I got my first taste of these groups with a few friends that I had in grad school. Around the same time, we watched and read Bridget Jones Diary. I don't remember if it was in the books or the movie, but somewhere in there she referred to her tight-knit group as "urban family", and it made perfect sense. In these groups there is a connectedness that you typically think of as reserved for family. I think in some cases, you can be even closer to this "urban family", depending on your own family dynamic. I'm not saying that it should supersede your blood family, because I don't think it should. However, I don't know that I can think of my own groups as less like family. Sometimes "friend" seems too commonplace and "family" more accurate, especially when they are friendships within the Church (big C Church, the whole thing, not necessarily your local church). I have hundreds of people under the label "Friends" on Facebook, but I would said that the relationships I have with most don't feel like family.

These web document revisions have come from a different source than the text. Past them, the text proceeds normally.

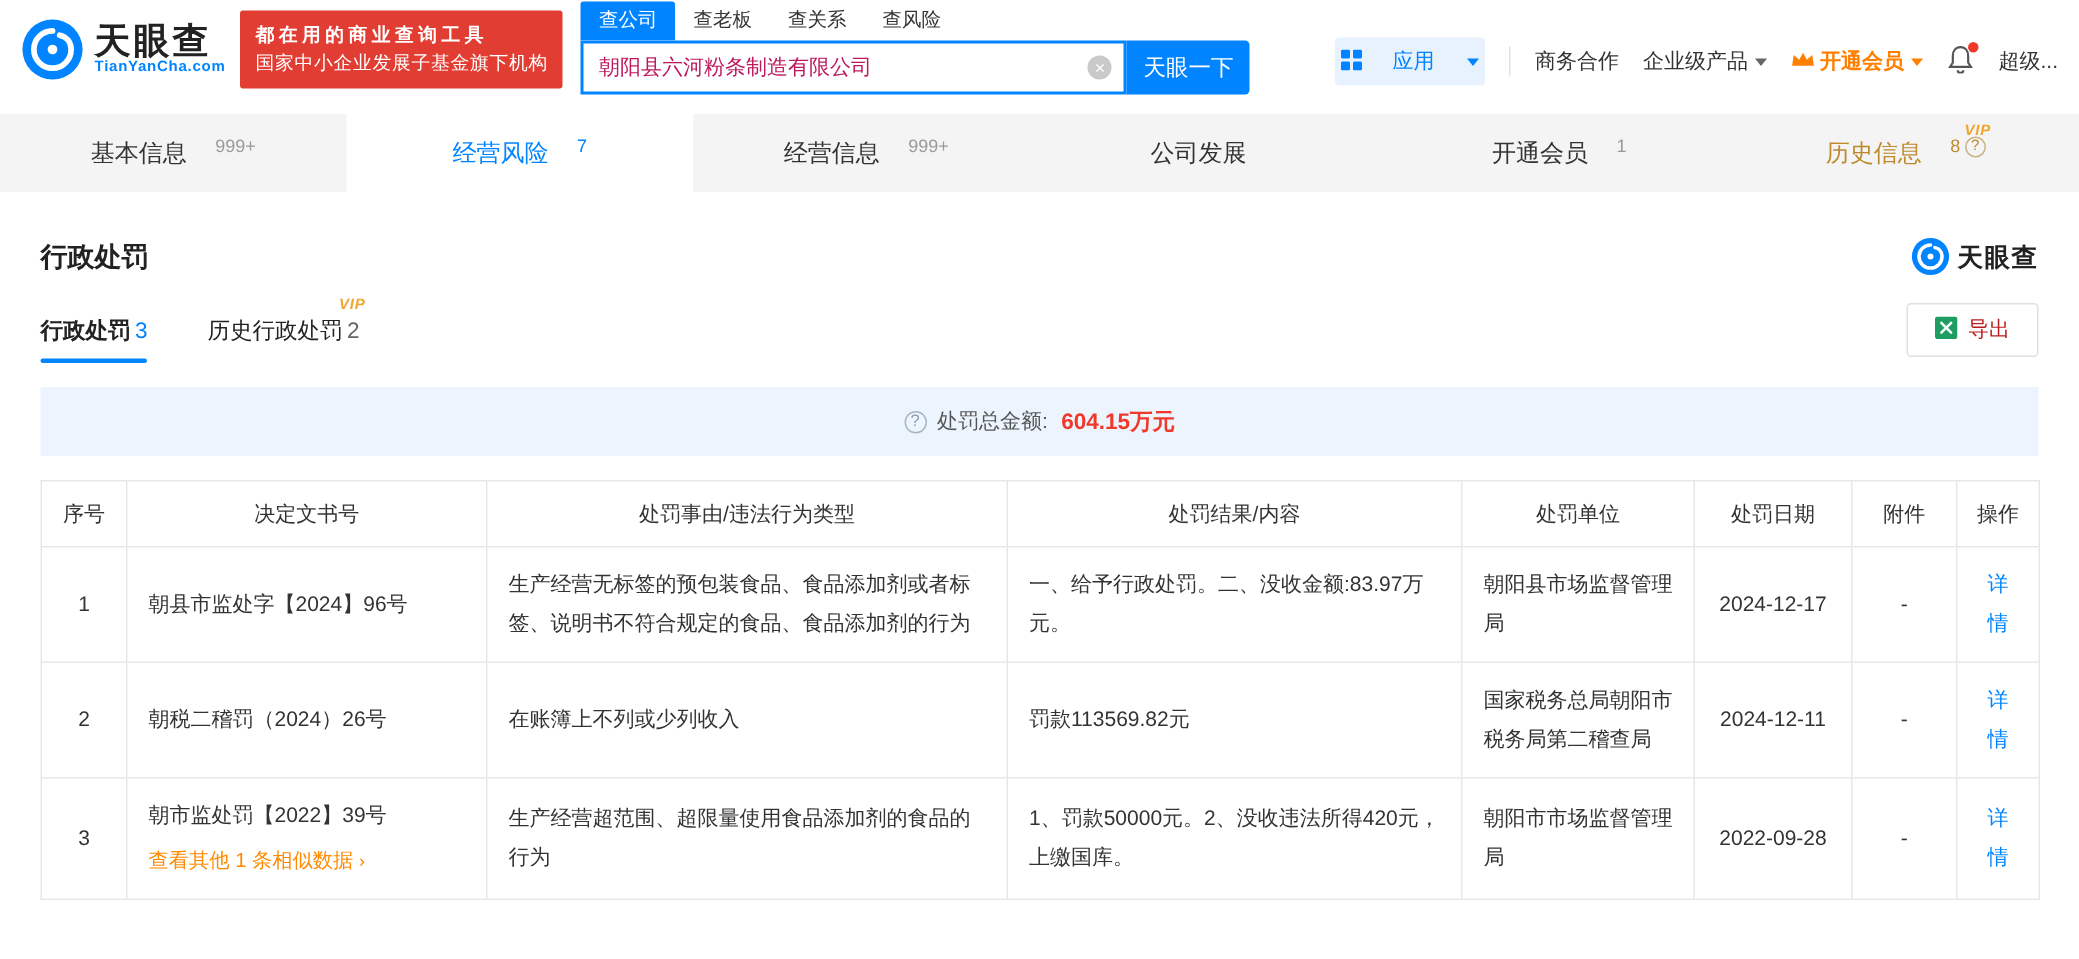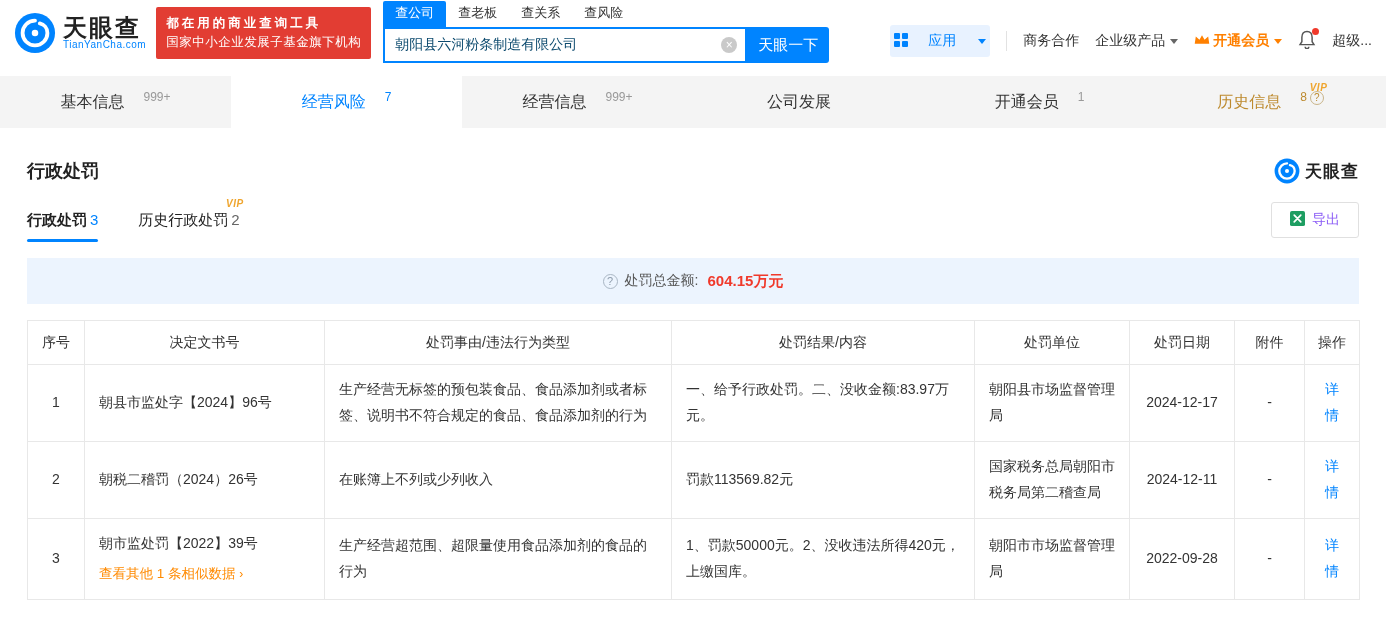--- a/index.html
+++ b/index.html
@@ -22,7 +22,7 @@
   .logo-mark { width:42px; height:42px; flex:none; }
   .logo-text-wrap { display:flex; flex-direction:column; line-height:1.05; }
   .logo-title { font-size:24px; font-weight:bold; color:#222; letter-spacing:2px; }
-  .logo-sub { font-size:10px; color:#0084ff; letter-spacing:0.5px; }
+  .logo-sub { font-size:10px; color:#0084ff; letter-spacing:0.5px;font-weight:bold; }
   .banner {
     margin-left: 10px;
     background:#e23d33;

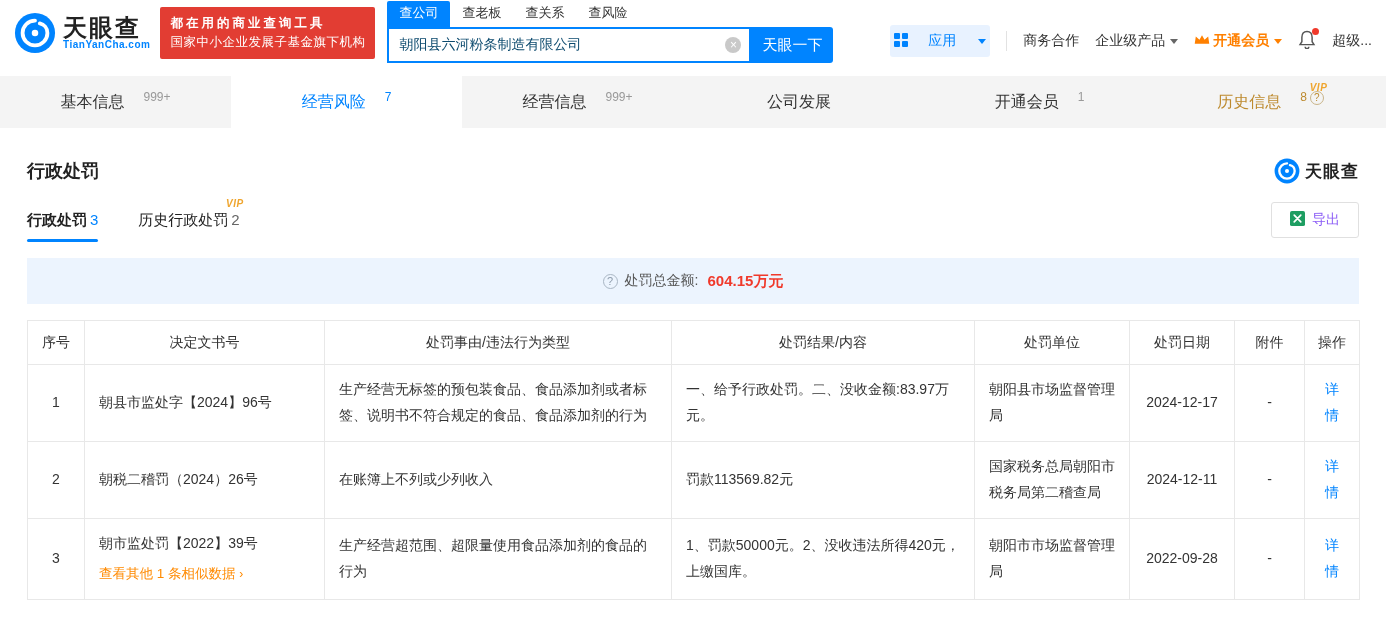--- a/index.html
+++ b/index.html
@@ -48,7 +48,7 @@
   }
   .search-input {
     border:none; outline:none; flex:1;
-    font-size:14px; color:#0c4a6e;
+    font-size:14px; color:#be185d;
     font-family: inherit;
   }
   .clear-icon {

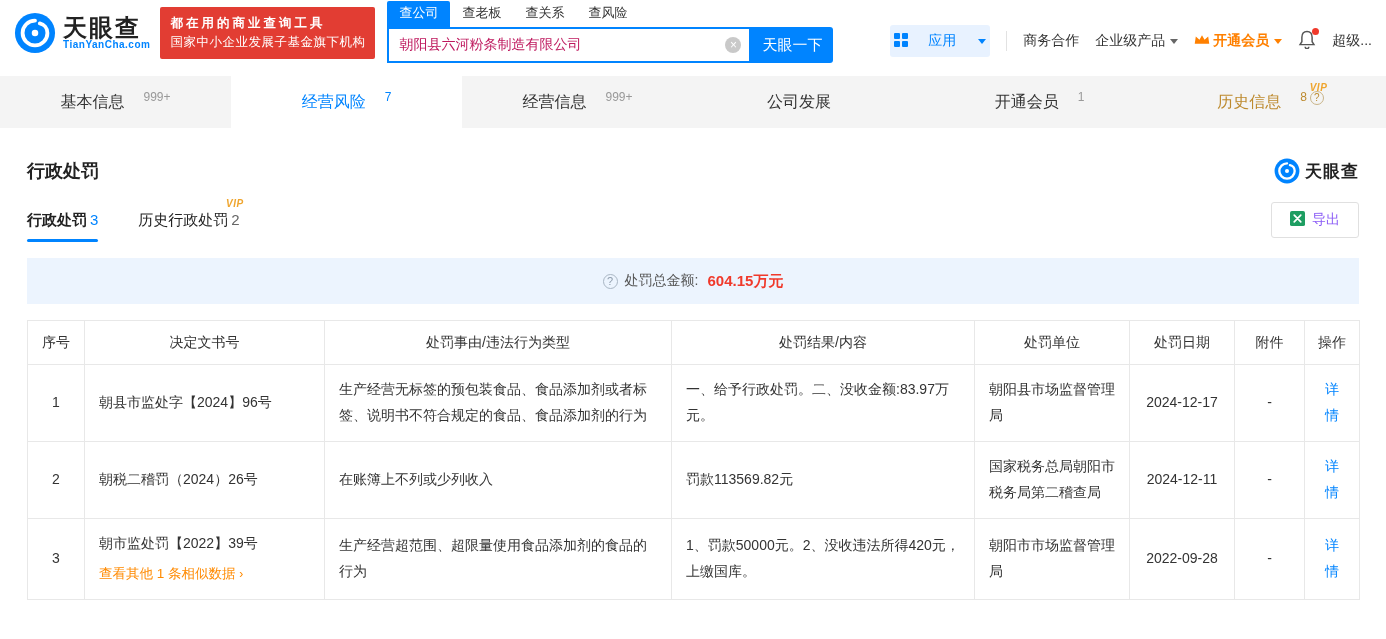--- a/index.html
+++ b/index.html
@@ -136,7 +136,7 @@
     border:1px solid #e0e0e0; border-radius:3px;
     padding: 8px 18px;
     display:flex; align-items:flex-end; gap:7px;
-    background:#fff; cursor:pointer; color:#8b5cf6; font-size:14px;
+    background:#fff; cursor:pointer; color:#b91c1c; font-size:14px;
     position:relative; top:-6px;
     font-family: inherit;
   }

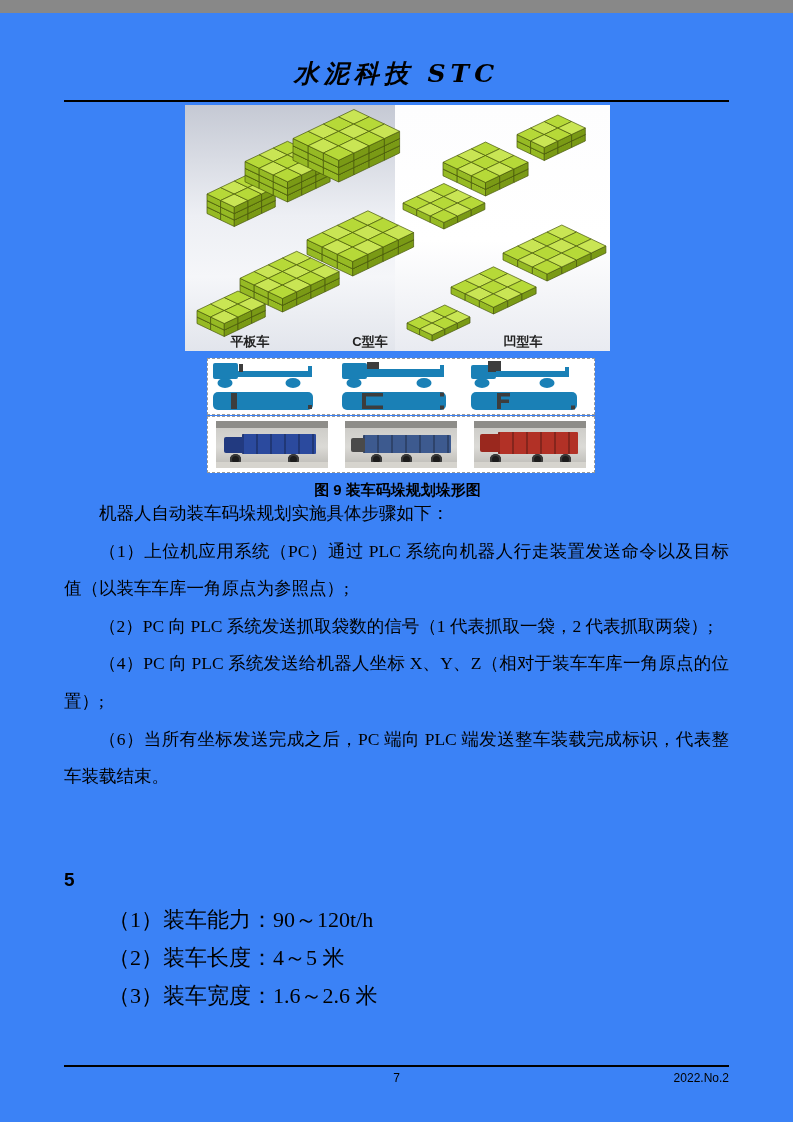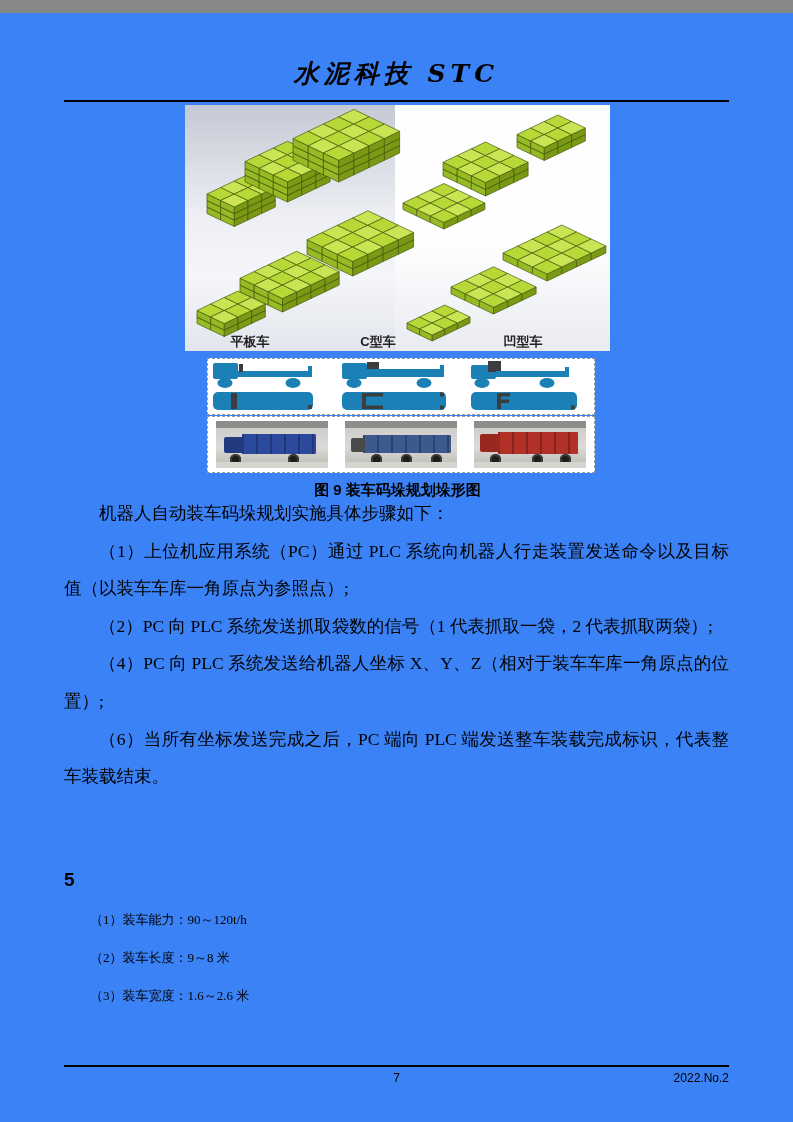--- a/index.html
+++ b/index.html
@@ -26,7 +26,7 @@
   .truck-label{position:absolute;top:228px;width:90px;text-align:center;
     font-family:"Liberation Sans","DejaVu Sans",sans-serif;
     font-weight:bold;font-size:13px;color:#222;}
-  .tl-0{left:20px;font-family:Liberation Serif, serif;} .tl-1{left:148px;} .tl-2{left:293px;}
+  .tl-0{left:20px;font-family:Liberation Serif, serif;} .tl-1{left:140px;} .tl-2{left:293px;}
   .diagram-box{position:absolute;left:22px;top:253px;width:386px;height:55px;
     border:1px dashed #9a9a9a;background:#fff;display:flex;}
   .t-cell{flex:1;display:flex;justify-content:center;align-items:center;}

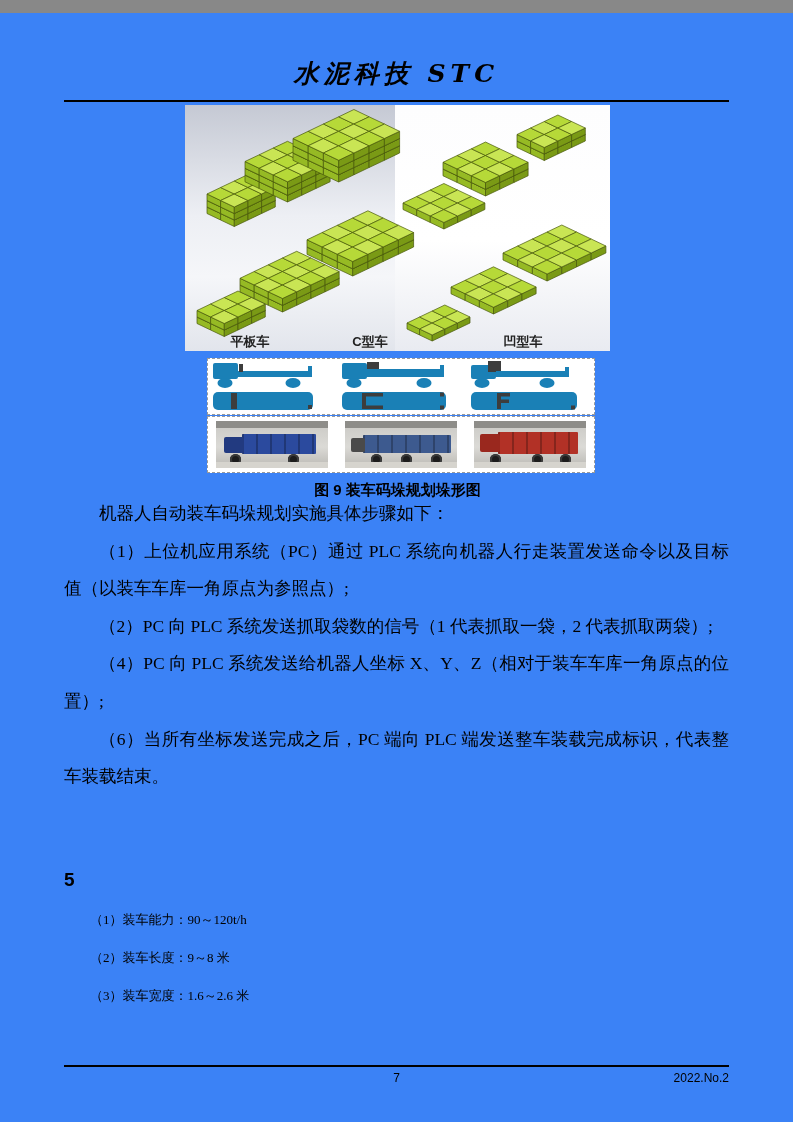--- a/index.html
+++ b/index.html
@@ -55,7 +55,7 @@
     font-weight:bold;font-size:19px;display:flex;}
   .section-number{width:32px;}
   .specs{position:absolute;left:64px;top:888px;width:665px;
-    font-size:13px;line-height:38px;}
+    font-size:22px;line-height:38px;}
   .specs div{text-indent:2em;}
   
   .footer-rule{position:absolute;left:64px;top:1052px;width:665px;height:2px;background:#000;}

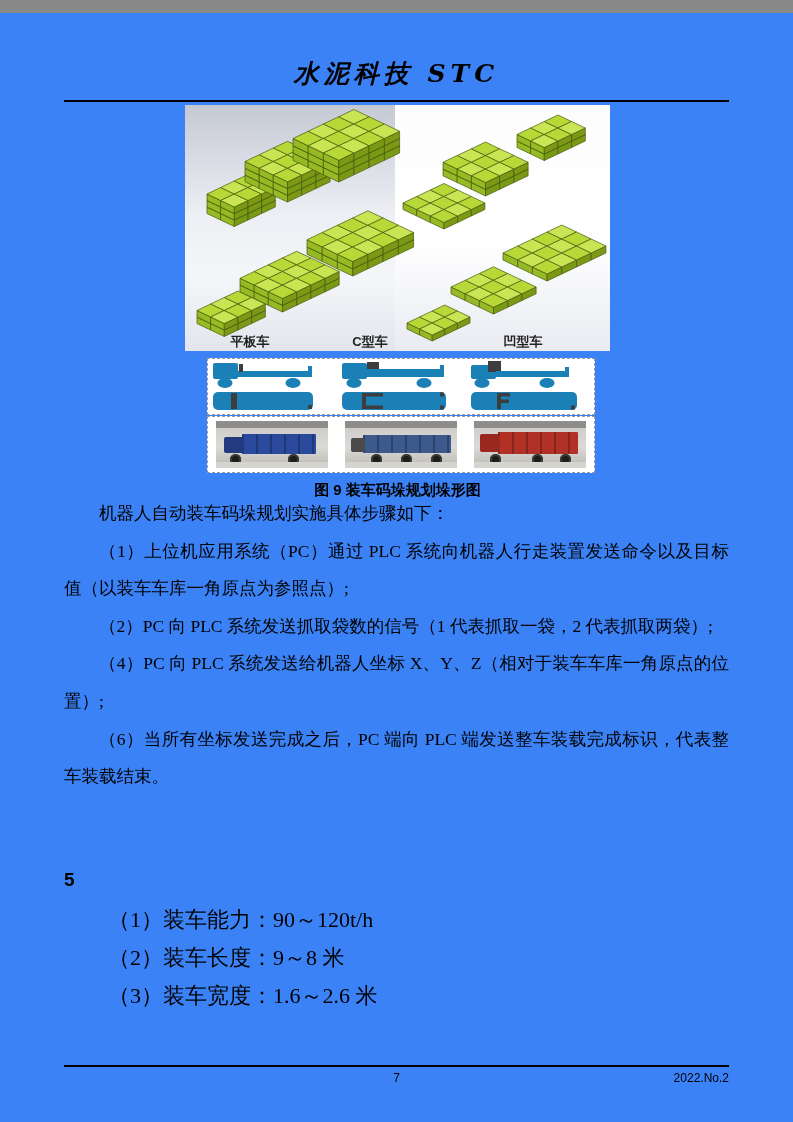--- a/index.html
+++ b/index.html
@@ -527,7 +527,7 @@
 
   <div class="specs">
     <div>（1）装车能力：90～120t/h</div>
-    <div>（2）装车长度：9～8 米</div>
+    <div>（2）装车长度：4～5 米</div>
     <div>（3）装车宽度：1.6～2.6 米</div>
   </div>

My kids are the ones who bring this to my mind most often. They seem to get this concept so well in the way they choose people to really let into that inner circle, the people they allow to really love them. It comes out in their celebrations and in their prayers. For my youngest, it shines all over her face when she sees one of "her people", especially unexpectedly. I love that we share people. Mostly I love that she hasn't learned to temper her excitement. She never worries, "What if you don't like me as much as I like you?" That idea would seem absurd to her four-year-old diva brain even though it's something that I've struggled with as long as I can remember. And all we can do is try to unlearn the fear, to decide that family is worth the risk. The idea of being called to love has in my head for a while, and it occurs to me that I can't do that while holding other people at arm's length. So I have to keep trying. And it isn't really a task of trying to love people, because these people are completely lovable  The task is in deconstructing walls that have been put up over years and years of rejection and fears of rejection (and, let's face it, perceived yet nonexistent rejection). And it's not easy, but so far it has always been worth the effort.

Sunday, April 28, 2013

Words on a Page

You can let a lot of time go by without doing something. So much time that you then don't want to come back to it because you're embarrassed about how much time you allowed to pass without doing doing the thing. So more time passes. More regret piles on. I do it with lots of things. Contacting friends, scheduling appointments, Bible reading plans, cleaning a closet, and, obviously, writing a blog. I can say that I haven't had much to say. That wouldn't be entirely untrue. But there have been things written in my head that have never found there way from there to the laptop. Today isn't much different. I still don't have much to say, but I figure that if I just say something that I've broken the cycle of a regret-filled silence.

And just like when I do most of those other things I keep putting off because I delayed for too long, it's not as bad as I made it out to be. I'm betting that the organization of my homeschool shelves (that I've talked about doing since Christmas) will be much more painful! So what about you? Where are you most likely to procrastinate? How do you stop the cycle?